Exercise: Would you please restate all of the entries exactly, apart from the pictures?

>>>

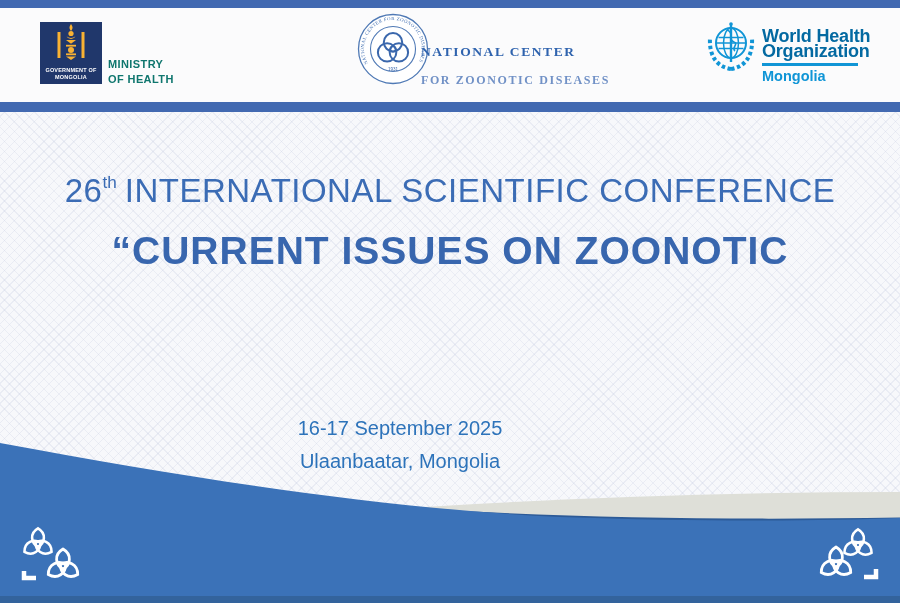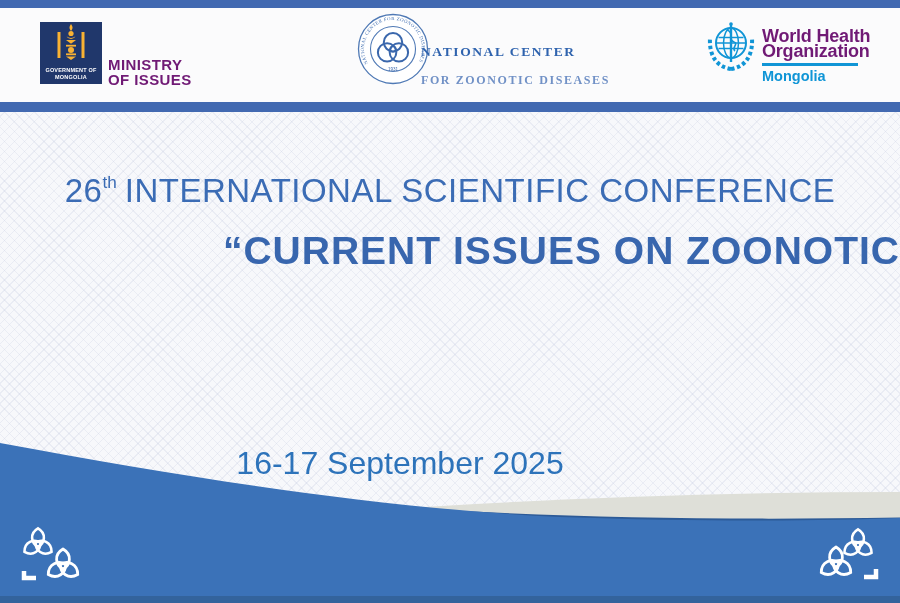--- a/index.html
+++ b/index.html
@@ -27,7 +27,7 @@
 
   
   .who-emblem{position:absolute;left:704px;top:12px;}
-  .who-name{position:absolute;left:762px;top:21px;color:#701a75;font-weight:bold;font-size:18px;line-height:14.5px;letter-spacing:-.2px;}
+  .who-name{position:absolute;left:762px;top:21px;color:#0369a1;font-weight:bold;font-size:18px;line-height:14.5px;letter-spacing:-.2px;}
   .who-name span{display:block;}
   .who-line{position:absolute;left:762px;top:55px;width:96px;height:2.5px;background:#1095D6;}
   .who-region{position:absolute;left:762px;top:60px;color:#1095D6;font-weight:bold;font-size:14.5px;}

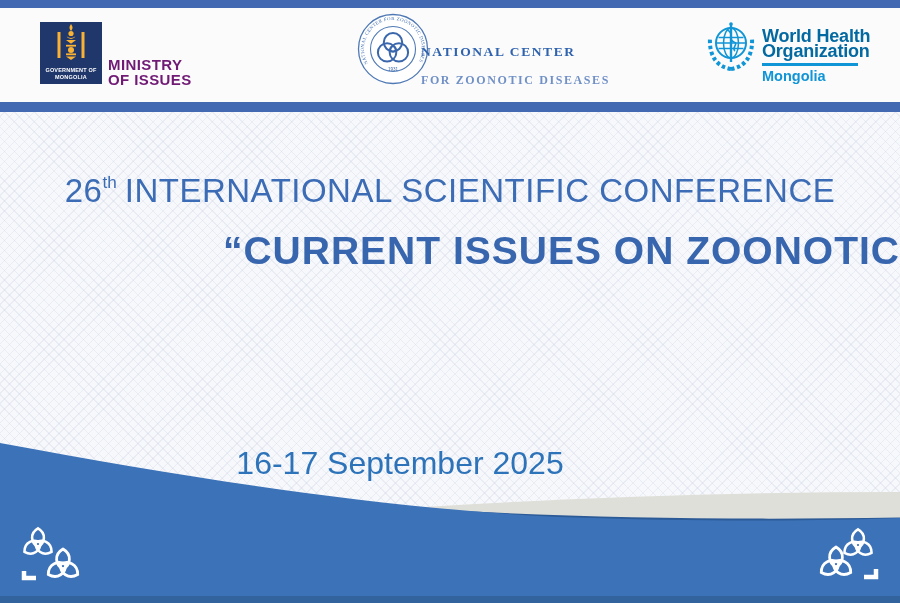--- a/index.html
+++ b/index.html
@@ -18,7 +18,7 @@
   .moh-sq-text{position:absolute;left:0;width:62px;color:#fff;font-weight:bold;font-size:5.5px;letter-spacing:.2px;line-height:7px;text-align:center;}
   .moh-sq-line1{bottom:10px;}
   .moh-sq-line2{bottom:3px;}
-  .moh-name{position:absolute;left:108px;top:49px;color:#701a75;font-weight:bold;font-size:15px;line-height:15px;letter-spacing:.4px;}
+  .moh-name{position:absolute;left:108px;top:49px;color:#0f766e;font-weight:bold;font-size:11px;line-height:15px;letter-spacing:.4px;}
 
   
   .nczd-seal{position:absolute;left:356px;top:4px;}

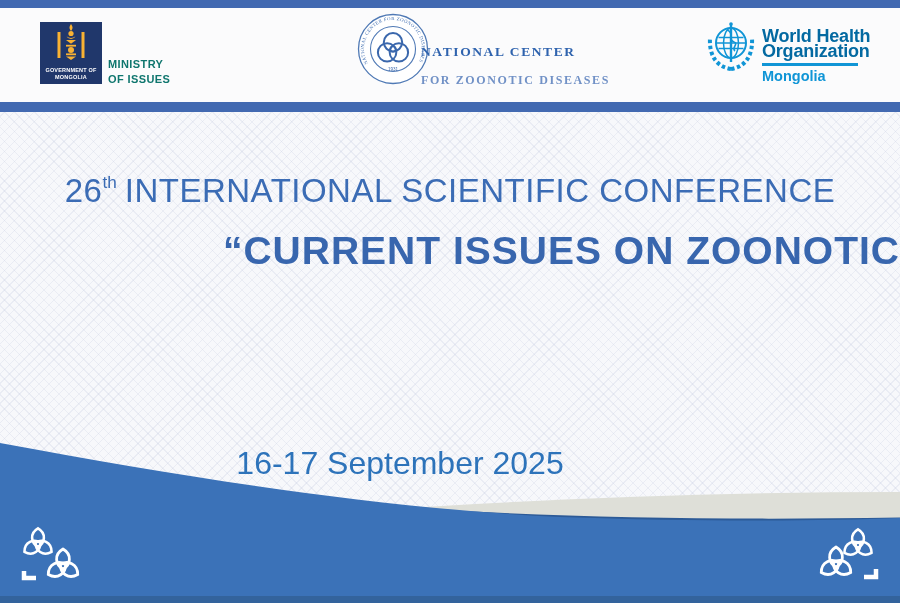--- a/index.html
+++ b/index.html
@@ -77,7 +77,7 @@
     </div>
     <div class="moh-name">
       <span>MINISTRY</span><br>
-      <span>OF ISSUES</span>
+      <span>OF HEALTH</span>
     </div>
 
     <svg class="nczd-seal" width="74" height="74" viewBox="0 0 74 74">

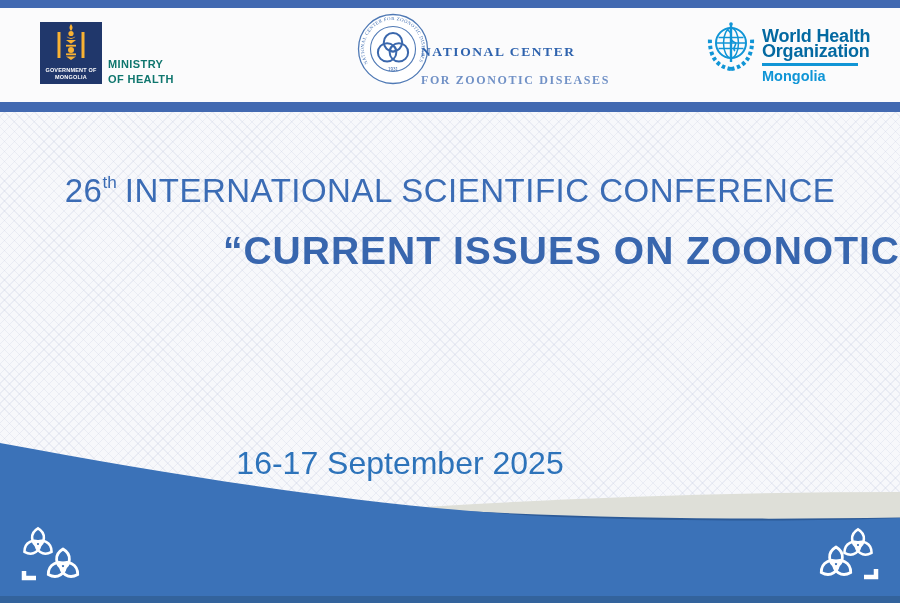--- a/index.html
+++ b/index.html
@@ -42,7 +42,7 @@
   .conf-line{position:absolute;left:0;top:60px;width:900px;text-align:center;color:#3B6CB5;font-size:33px;letter-spacing:.5px;}
   .conf-line sup{font-size:.52em;vertical-align:14px;letter-spacing:0;}
   .conf-title-rest{margin-left:8px;}
-  .theme{position:absolute;left:0;top:112px;width:900px;text-align:right;color:#3866AE;font-weight:bold;font-size:39px;line-height:54px;letter-spacing:1px;}
+  .theme{position:absolute;left:0;top:112px;width:900px;text-align:center;color:#3866AE;font-weight:bold;font-size:39px;line-height:54px;letter-spacing:1px;}
   .when-where{position:absolute;left:0;top:300px;width:800px;text-align:center;color:#2D73BA;font-size:32px;line-height:33px;margin-top:35px;}
 
   

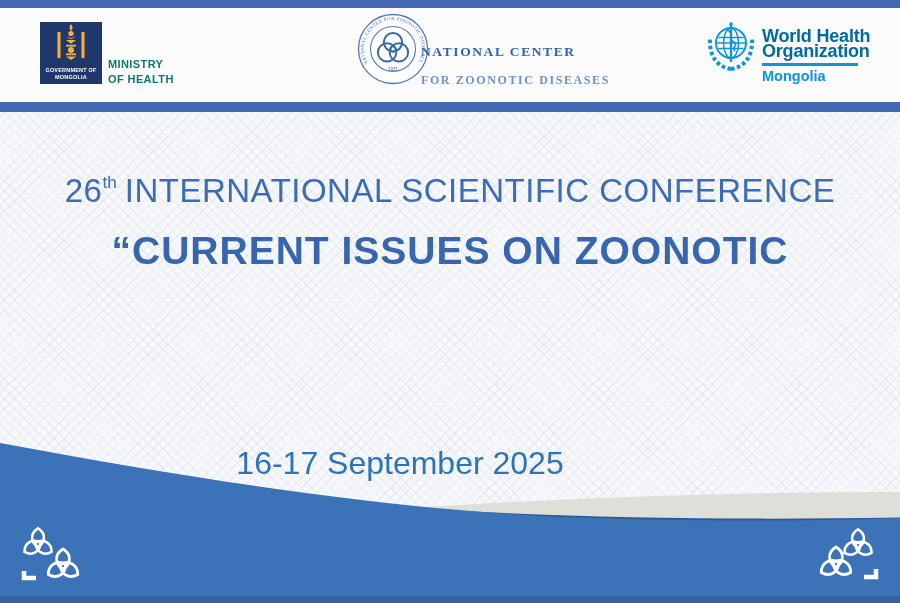--- a/index.html
+++ b/index.html
@@ -43,7 +43,7 @@
   .conf-line sup{font-size:.52em;vertical-align:14px;letter-spacing:0;}
   .conf-title-rest{margin-left:8px;}
   .theme{position:absolute;left:0;top:112px;width:900px;text-align:center;color:#3866AE;font-weight:bold;font-size:39px;line-height:54px;letter-spacing:1px;}
-  .when-where{position:absolute;left:0;top:300px;width:800px;text-align:center;color:#2D73BA;font-size:32px;line-height:33px;margin-top:35px;}
+  .when-where{position:absolute;left:0;top:300px;width:800px;text-align:center;color:#2D73BA;font-size:20px;line-height:33px;}
 
   
   .wave{position:absolute;left:0;top:440px;width:900px;height:163px;}

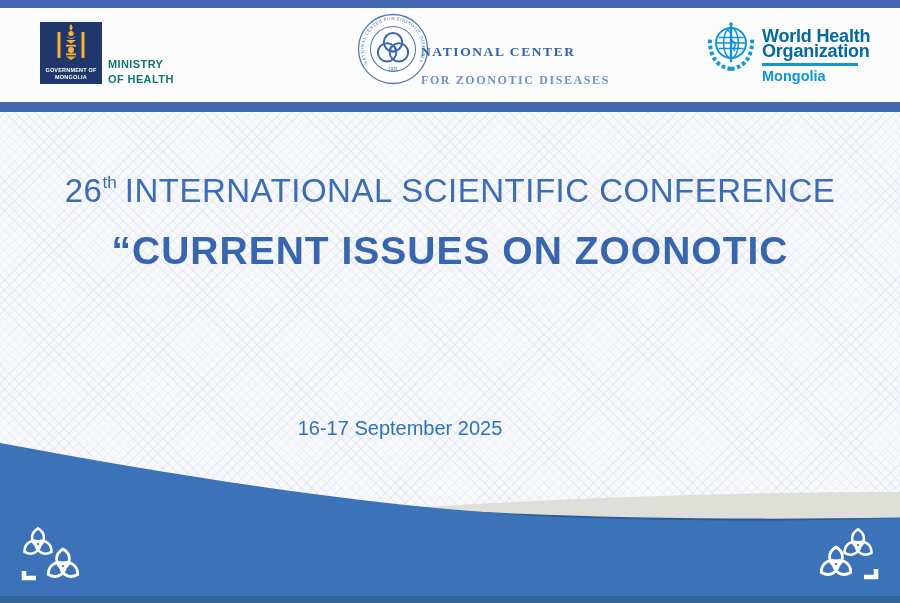--- a/index.html
+++ b/index.html
@@ -133,6 +133,7 @@
     </div>
     <div class="when-where">
       <span>16-17 September 2025</span><br>
+      <span>Ulaanbaatar, Mongolia</span>
     </div>
   </div>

<<<

Task result:
--- a/index.html
+++ b/index.html
@@ -27,7 +27,7 @@
 
   
   .who-emblem{position:absolute;left:704px;top:12px;}
-  .who-name{position:absolute;left:762px;top:21px;color:#701a75;font-weight:bold;font-size:18px;line-height:14.5px;letter-spacing:-.2px;}
+  .who-name{position:absolute;left:762px;top:21px;color:#0369a1;font-weight:bold;font-size:18px;line-height:14.5px;letter-spacing:-.2px;}
   .who-name span{display:block;}
   .who-line{position:absolute;left:762px;top:55px;width:96px;height:2.5px;background:#1095D6;}
   .who-region{position:absolute;left:762px;top:60px;color:#1095D6;font-weight:bold;font-size:14.5px;}

--- a/index.html
+++ b/index.html
@@ -18,7 +18,7 @@
   .moh-sq-text{position:absolute;left:0;width:62px;color:#fff;font-weight:bold;font-size:5.5px;letter-spacing:.2px;line-height:7px;text-align:center;}
   .moh-sq-line1{bottom:10px;}
   .moh-sq-line2{bottom:3px;}
-  .moh-name{position:absolute;left:108px;top:49px;color:#701a75;font-weight:bold;font-size:15px;line-height:15px;letter-spacing:.4px;}
+  .moh-name{position:absolute;left:108px;top:49px;color:#0f766e;font-weight:bold;font-size:11px;line-height:15px;letter-spacing:.4px;}
 
   
   .nczd-seal{position:absolute;left:356px;top:4px;}

--- a/index.html
+++ b/index.html
@@ -77,7 +77,7 @@
     </div>
     <div class="moh-name">
       <span>MINISTRY</span><br>
-      <span>OF ISSUES</span>
+      <span>OF HEALTH</span>
     </div>
 
     <svg class="nczd-seal" width="74" height="74" viewBox="0 0 74 74">

--- a/index.html
+++ b/index.html
@@ -42,7 +42,7 @@
   .conf-line{position:absolute;left:0;top:60px;width:900px;text-align:center;color:#3B6CB5;font-size:33px;letter-spacing:.5px;}
   .conf-line sup{font-size:.52em;vertical-align:14px;letter-spacing:0;}
   .conf-title-rest{margin-left:8px;}
-  .theme{position:absolute;left:0;top:112px;width:900px;text-align:right;color:#3866AE;font-weight:bold;font-size:39px;line-height:54px;letter-spacing:1px;}
+  .theme{position:absolute;left:0;top:112px;width:900px;text-align:center;color:#3866AE;font-weight:bold;font-size:39px;line-height:54px;letter-spacing:1px;}
   .when-where{position:absolute;left:0;top:300px;width:800px;text-align:center;color:#2D73BA;font-size:32px;line-height:33px;margin-top:35px;}
 
   

--- a/index.html
+++ b/index.html
@@ -43,7 +43,7 @@
   .conf-line sup{font-size:.52em;vertical-align:14px;letter-spacing:0;}
   .conf-title-rest{margin-left:8px;}
   .theme{position:absolute;left:0;top:112px;width:900px;text-align:center;color:#3866AE;font-weight:bold;font-size:39px;line-height:54px;letter-spacing:1px;}
-  .when-where{position:absolute;left:0;top:300px;width:800px;text-align:center;color:#2D73BA;font-size:32px;line-height:33px;margin-top:35px;}
+  .when-where{position:absolute;left:0;top:300px;width:800px;text-align:center;color:#2D73BA;font-size:20px;line-height:33px;}
 
   
   .wave{position:absolute;left:0;top:440px;width:900px;height:163px;}

--- a/index.html
+++ b/index.html
@@ -133,6 +133,7 @@
     </div>
     <div class="when-where">
       <span>16-17 September 2025</span><br>
+      <span>Ulaanbaatar, Mongolia</span>
     </div>
   </div>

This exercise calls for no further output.